Brutalement, jeudi dernier, 140 parlementaires ont déposé une proposition de loi pour dire : le droit de grève on le reconnaît. Mais de 10 h à 17 h, il n'y aura plus de droit de grève. C'est justement la méthode inverse que celle qui était annoncée par Jean-Pierre Raffarin. Cela nous a mis dans un embarras épouvantable.
J'ai reçu évidemment au ministère des appels des syndicats disant : mais on ne comprend plus rien ? C'est vous qui envoyez cette proposition, vous dites par devant que l'on doit négocier et, par derrière vous faites faire une proposition de loi par vos amis.
J'ai été obligé de reconnaître que c'était une initiative parlementaire que je respectais mais qui allait à contresens des consignes données par le Premier ministre lui-même.
Contrat ou contrainte ? Nous, UDF, avons choisi, c'est le contrat. Le Premier ministre a choisi, c'est le contrat. Aujourd'hui, nous avons à adopter cette méthode.
Aidons Jean-Pierre Raffarin à faire triompher le dialogue et la concertation, à éviter les blocages de décembre 1996 qui ont abouti à la dissolution de 1997.
C'est par des règles contractuelles que les conflits baisseront. Notre ligne à l'UDF, c'est le contrat avec les partenaires sociaux. Notre ligne à l'UDF, c'est le respect réciproque entre partenaires, cela doit être notre culture.

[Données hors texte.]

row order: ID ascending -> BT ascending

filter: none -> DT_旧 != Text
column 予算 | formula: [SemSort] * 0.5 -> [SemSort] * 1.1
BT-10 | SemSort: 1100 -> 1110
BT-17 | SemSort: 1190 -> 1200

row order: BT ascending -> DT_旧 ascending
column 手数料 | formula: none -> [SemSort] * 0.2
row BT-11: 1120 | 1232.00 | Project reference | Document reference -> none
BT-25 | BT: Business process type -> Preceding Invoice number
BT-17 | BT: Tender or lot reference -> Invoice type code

Vous voyez, l'Europe c'est sérieux. La décentralisation justifiée, simplifiée, c'est un deuxième sujet sérieux. Le dialogue social par le contrat entre partenaires de bonne volonté, c'est encore une fois quelque chose d'absolument indispensable dans notre pays.

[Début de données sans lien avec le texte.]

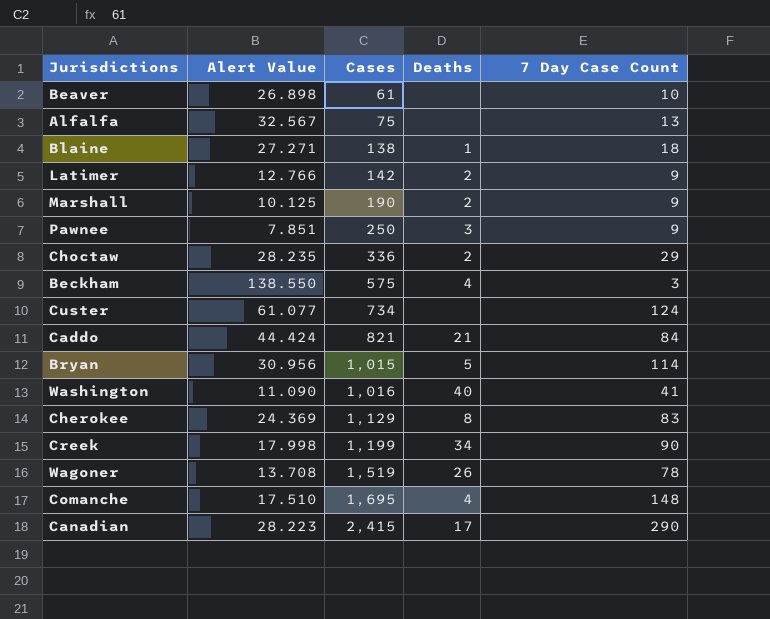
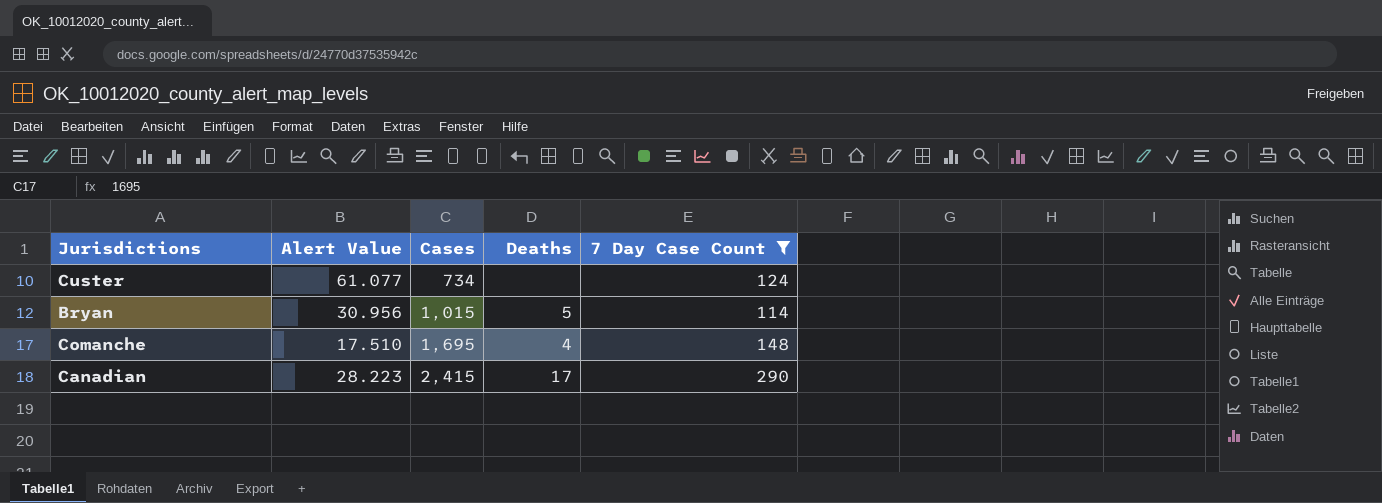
filter: none -> 7 Day Case Count >= 114

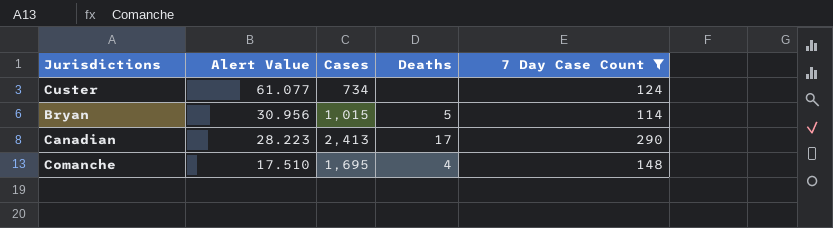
row order: Cases ascending -> Alert Value descending
Canadian | Cases: 2,415 -> 2,413

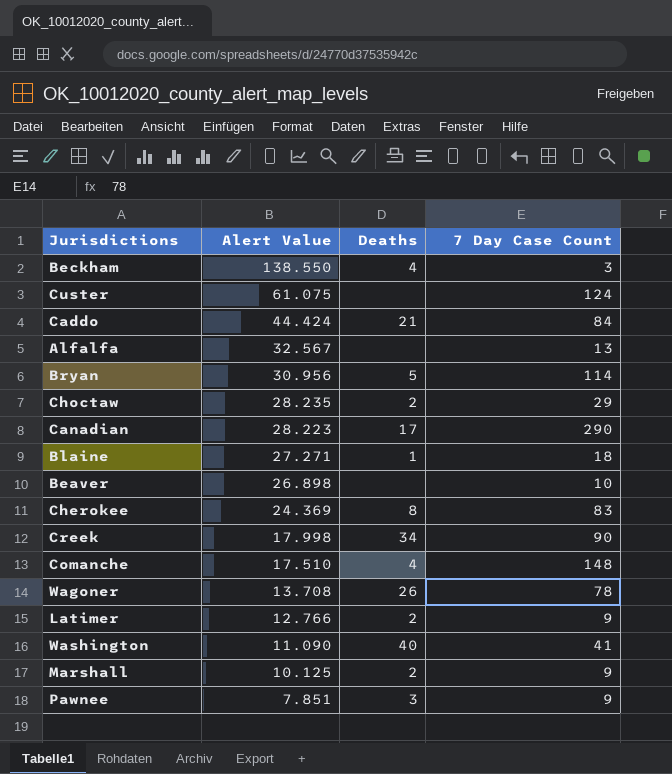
filter: 7 Day Case Count >= 114 -> none
column Cases | position: 3 -> none
Custer | Alert Value: 61.077 -> 61.075

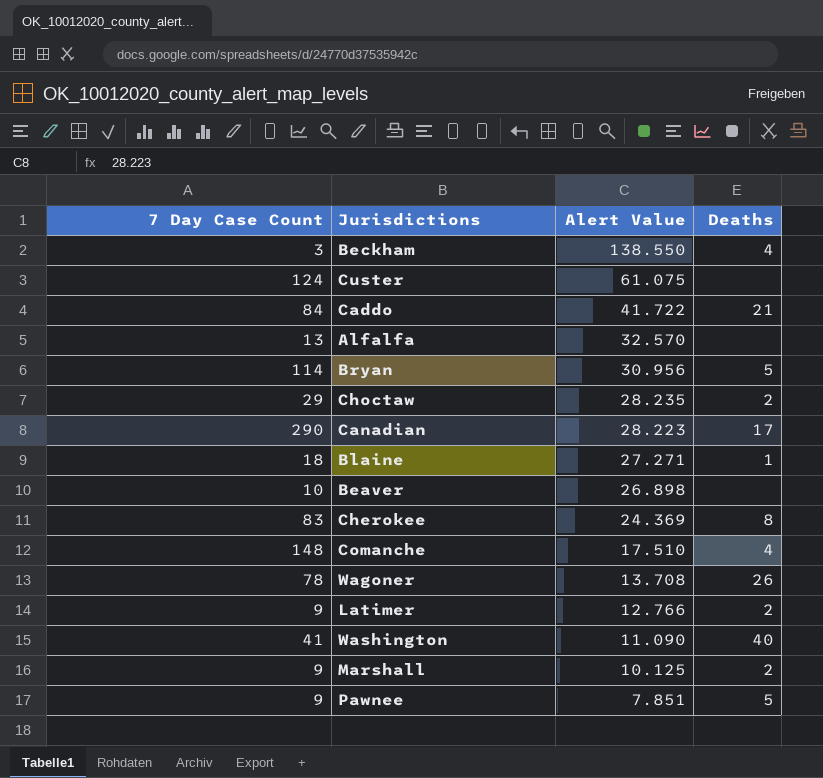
column 7 Day Case Count | position: 4 -> 1
row Creek: 17.998 | 34 | 90 -> none
Caddo | Alert Value: 44.424 -> 41.722
Alfalfa | Alert Value: 32.567 -> 32.570
Pawnee | Deaths: 3 -> 5

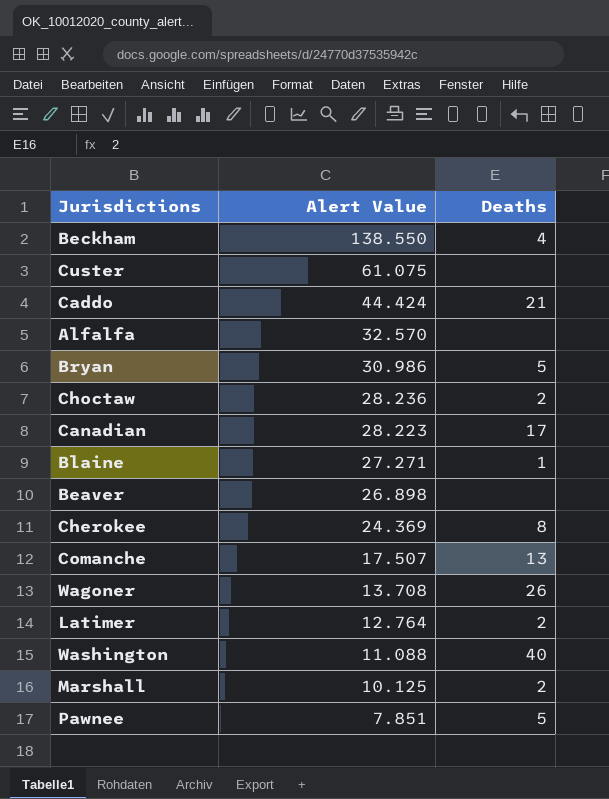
column 7 Day Case Count | position: 1 -> none
Caddo | Alert Value: 41.722 -> 44.424
Bryan | Alert Value: 30.956 -> 30.986
Choctaw | Alert Value: 28.235 -> 28.236
Comanche | Alert Value: 17.510 -> 17.507
Comanche | Deaths: 4 -> 13
Latimer | Alert Value: 12.766 -> 12.764
Washington | Alert Value: 11.090 -> 11.088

L'UDF possède cette triple culture, c'est vraiment dans nos gènes politiques.
Vous voyez que, sur un plan mathématique, le Premier ministre n'a pas peut-être besoin de nous. Mais la politique, ce n'est pas des mathématiques et, sur le plan pédagogique, il doit s'appuyer sur nous, sur notre famille, sans chercher, ni à la diluer, ni à la négliger.
Si notre famille n'existait pas, ce qui n'est pas le cas, en tout cas elle manquerait dans la bonne gouvernance.
Elle manquerait tout simplement à la France.